À tous, et en particulier aux producteurs et Amapiens.
Personne ne peut tenir rigueur aux producteurs des questions climatiques. Il s'agit de cas fortuits et l'intérêt même de l'appartenance à une AMAP n'est-il pas de contribuer au maintien d'une agriculture paysanne ?
Autrefois, et il n'y a pas si longtemps puisque je m'en souviens - c'est quoi, ces rires, là-bas ? Non je ne suis pas si vieux - nous connaissions des périodes parfois néfastes où les légumes et les fruits étaient assez chers.
A cette époque, le poste "alimentation" du budget des ménages était assez élevé. Beaucoup plus qu'il ne l'est aujourd'hui. On gaspillait moins et on dispersait moins ses ressources en produits de consommation qui sont loin d'être essentiels. En échange, nous ne tombions pas malades - allergies, asthme et autres menues misères pour ne pas évoquer plus grave - sauf dans les villes où le charbon et ses fumées ne faisaient pas grand bien aux poumons des jeunes et moins jeunes. Mais ces maladies du XXIe siècle liées à la malbouffe, obésité, allergies, résistances aux antibiotiques, n'existaient pas.
Oui, les paniers sont un peu maigres ces jours-ci, peut-être, mais tout compte fait ils ne sont pas plus chers que les produits de même qualité apparente que l'on trouve dans le commerce courant. En fait, on ne trouve pas de produits ayant la saveur de ceux que nous fournissent Alain et Véro. C'est mon avis et je l'exprime puisqu'on me l'a demandé.
Je suis conscient que nos producteurs qui aiment leur métier et font tout pour nous faire plaisir, nous permettre de faire découvrir à nos enfants, aux plus jeunes d'entre nous le goût du bon et du sain, ne se satisfont pas de la situation actuelle. Coincés dans la limite de la casse, ils ne peuvent pas planter, ils voient les légumes qui font la gueule et refusent de démarrer en attendant des jours meilleurs...
Raison de plus pour les soutenir (les producteurs et les légumes, bien sûr) et tenter de leur remonter le moral.

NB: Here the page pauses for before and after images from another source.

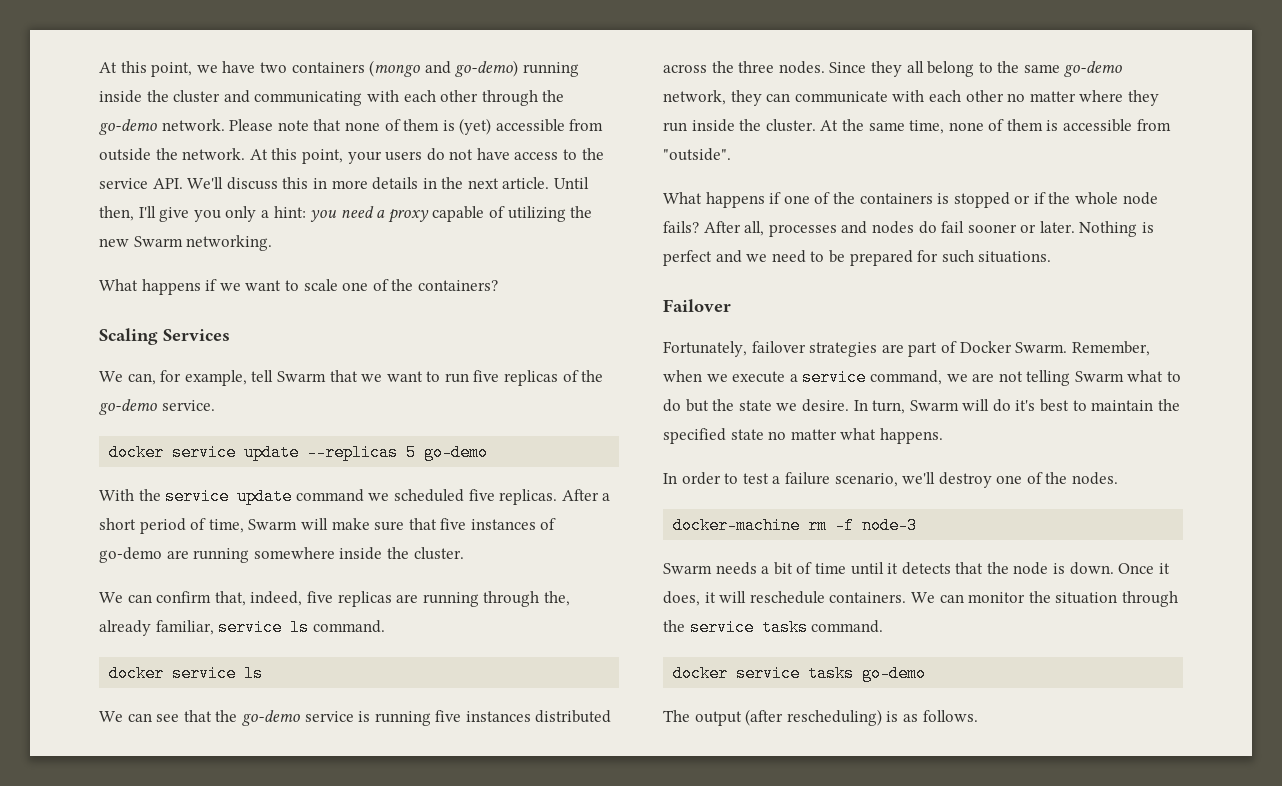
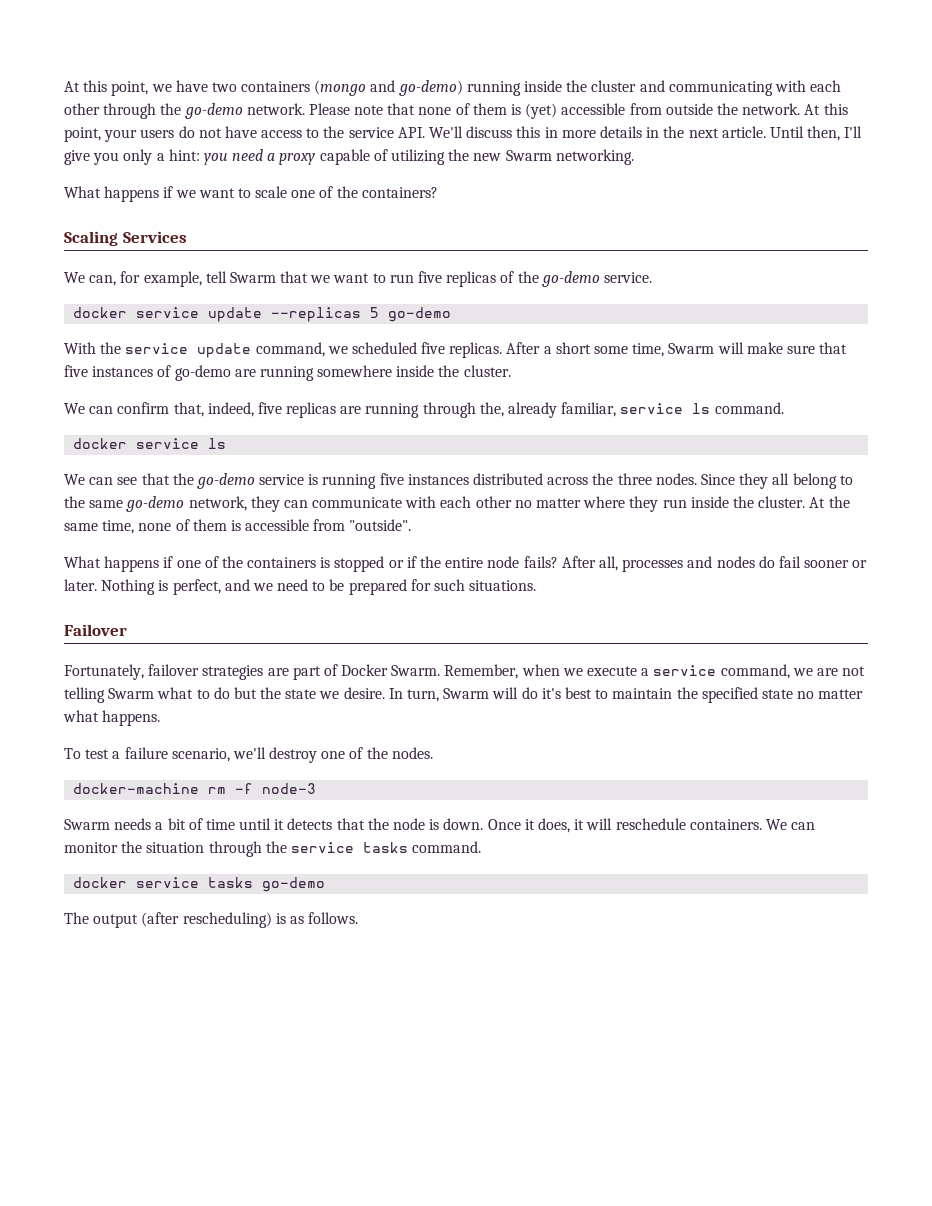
- With the service update command we scheduled five replicas.
+ With the service update command, we scheduled five replicas.
- After a short period of time, Swarm will make sure that five instances of go-demo are running somewhere inside the cluster.
+ After a short some time, Swarm will make sure that five instances of go-demo are running somewhere inside the cluster.
- What happens if one of the containers is stopped or if the whole node fails?
+ What happens if one of the containers is stopped or if the entire node fails?
- Nothing is perfect and we need to be prepared for such situations.
+ Nothing is perfect, and we need to be prepared for such situations.
- In order to test a failure scenario, we'll destroy one of the nodes.
+ To test a failure scenario, we'll destroy one of the nodes.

Nous ne sommes pas les clients de commerçants mais bien les membres d'associations activistes. Pas au sens de la politique partisane, mais d'une politique au sens étymologique du terme, à savoir l'organisation de la cité.
A notre humble niveau, tout en nous nourrissant le corps, nous avons adopté une attitude volontariste. Nous ne faisons pas de bruit, nous nous retrouvons tous les vendredi au club de notre association sous les platanes, devant une boutique qui dans son domaine mène la même action.
Alors, comme nous nous regroupions sous les arbres, dans mon enfance, pour partager l'eau allongée de café et le quignon de pain avec le bout de saucisson et de formage lors de la pause de midi lorsque nous faisions les foins au rythme des vaches de trait, serrons nous les coudes autour de nos producteurs et pour les Platanes, autour d'Alain et Véronique. Ce n'est qu'une mauvaise passe et tant pis si nos paniers sont un peu légers en cette période, du moment que cette crise passagère - une saison au pire - ne les force pas à mettre la clé sous la porte.
Serrons nous les coudes, pour eux, pour nous et surtout pour que la production de légumes et de fruits ne devienne pas un jour ce que j'ai vu en matière de tomates en Hollande, sous des serres, sans terre et avec des liquides "nutritifs" qui ressemblaient plus des "poutingues de sorciers" qu'à ce qu'on doit attendre de l'agriculture. Autant dire que les tomates ainsi produites n'avaient de tomates que l'apparence extérieure. Sans goût, farineuses, elles ne pouvaient servir à rien. Nulles en salades, nulles en sauces, nulles mêmes farcies. Mais elles commençaient à trouver leur clientèle parmi les ignares de la gastronomie.
Au moment où notre monde semble enfin se rendre compte de certaines de ses dérives - sans forcément les prendre en compte - ne mollissons pas. Soutenons nos producteurs. S'il en était qui sentent la tentation de revenir à l'agro-industrie, qu'ils nous en parlent avant. Mais le système des AMAP qui nous laisse la surprise - partielle - du contenu du panier chaque vendredi permet aux producteurs de limiter leur dépendance vis-à-vis des banques, donc de moins souffrir de la météo. Et ceci parce que nous en souffrons tout un petit peu. Endurer à deux-cents familles + une famille de producteurs est moins lourd que de tout subir à une famille, seule, de producteurs.
Pardons d'avoir été un peu long, mais je tenais à vous dire que, comme marin de plaisance, je sais très bien que la météo ne se conjugue qu'au conditionnel et qu'elle ne s'exprime qu'à l'impératif ; et qu'un "coup de chien" est plus facile à étaler en équipage qu'en solitaire.